Startseite Inhalt KMK-Standards BMBF Was sind Bildungsstandards
Stand 14.10.03; allen vielen Dank, die sich durch Rückmeldungen mit der letzten Fassung auseinandergesetzt haben.

Dortmunder Manifest zum Thema Bildungsstandards
Stand 05.03.03
Autor: Fritz Nestle


Grundlage

Grundlage für Bildungsstandards ist eine hinreichend umfangreiche, thematisch gegliederte Datenbank für Aufgaben.
 

Wissen und Können zeigen sich an der Reaktion auf konkrete Aufgaben. Diese sind einer verbalen Beschreibung gewünschter Qualifikationen überlegen.
 

Definition

Jede hinreichend umfangreiche Zufallsauswahl aus einem Themenblock wird als Bildungsstandard zum Thema akzeptiert.
 

Das Erreichen eines Bildungsstandards ist mit hinreichender Sicherheit nachgewiesen, wenn eine hinreichend große Auswahl der den Standard beschreibenden Aufgaben beherrscht wird. Durch die Zufallsauswahl wird sektorales Lernen nicht belohnt.
 

Selbstkontrolle

Die Aufgaben sind so formuliert, daß die Richtigkeit der Bearbeitung vom Bearbeiter selbst (und damit vom Computer) kontrolliert werden kann. 
 

Diese Forderung ist für fast alle Qualifikationen erfüllbar. Die Lernkontrolle wird dadurch objektiver, und sie wird maschineller Bearbeitung zugänglich. Bei Rückmeldungen an die Lernenden fällt die personenbezogene Willkür der Beurteilung weg.
 

Zugang

Jeder Interessierte hat – gegebenenfalls gegen eine Gebühr – freien Zugang zu den Bildungsstandards. Der Zugang kann problemlos über das Internet und UMTS realisiert werden. 
 

Die Möglichkeit der Selbstkontrolle erlaubt ungehinderten Zugang zu den Bildungsstandards. Mittler werden entbehrlich.
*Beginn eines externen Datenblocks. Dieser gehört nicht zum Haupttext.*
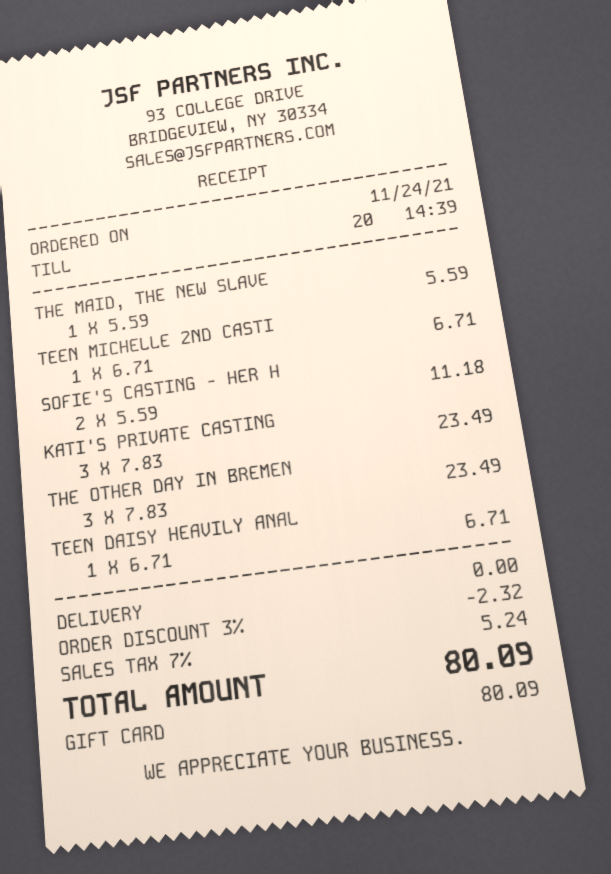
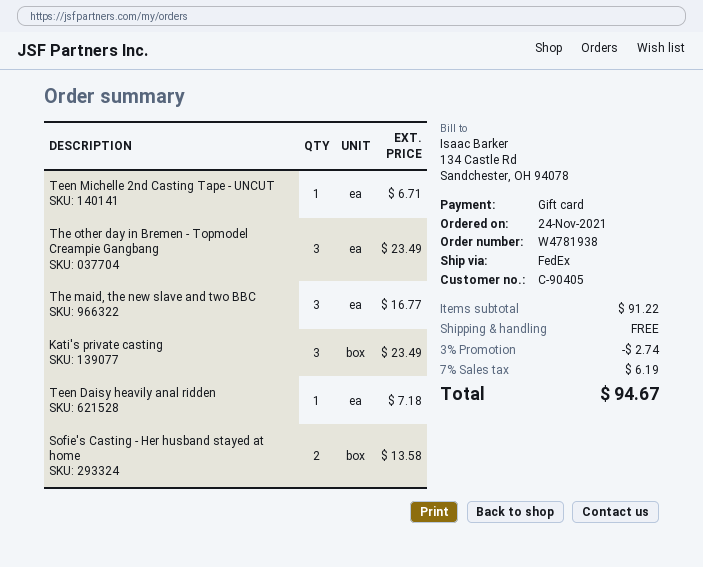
THE MAID, THE NEW SLAVE: 1 for 5.59 -> 3 for 16.77
SOFIE'S CASTING - HER H: 2 for 11.18 -> 2 for 13.58
TEEN DAISY HEAVILY ANAL: 1 for 6.71 -> 1 for 7.18
discount: 3% = 2.32 -> 3% = 2.74
tax: 7% = 5.24 -> 7% = 6.19
total: 80.09 -> 94.67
Selbstorganisiertes Lernen wird möglich und gefördert.
 

Zertifizierung

Erfolgreiche Bearbeitung eines Bildungsstandards ist zum entsprechenden Schulabschluß gleichwertig.
 

Mit dieser Forderung wird sichergestellt, daß Alternativen zum klassischen schulischen Lernen eine Chance bekommen. Durch das vom Staat an die Lehrer übertragene, ohne Bildungsstandards ein hohes Maß von Willkür erlaubende Bewertungsmonopol wird selbstorganisiertes Lernen behindert oder sogar unmöglich gemacht. Die "heimlichen" Lehrpläne für die "soft skills" werden bei der Möglichkeit der Selbstorganisation des Lernens besser erfüllt.
 

Träger

Nach dem Vorbild des Deutschen Instituts für Normung (oder der amerikanischen ETS oder NCTM) sind ein privaterAnbieter als Distributor und dieEntwicklung nachderopen-source-Ideedenkbarund wünschenswert.
 

Die Überregulierung des staatlichen Schulwesens hat - im Gegensatz zu vielen anderen Ländern (Vestibular in Brasilien, Scolverket in Schweden, SAT in USA, ...) - in Deutschland bisher ein Input-Output-Denken verhindert. Ein beträchtlicher Teil der 180 000 000 000 €, die derzeit nach dem Statistischen Jahrbuch für die Bundesrepublik Deutschland 2002 in den Bereich Bildung, Forschung, Wissenschaft fließen, ist daher als Fehlallokation anzusehen. Ein privater Träger könnte viel rascher zu Standards für die allgemeine Bildung kommen als die die staatlichen Einrichtungen, weil er weniger Rücksicht auf die bestehenden Verkrustungen und Privilegien Rücksicht nehmen müßte und das Potential einer offenen Mitarbeit (open source) fruchtbar machen könnte.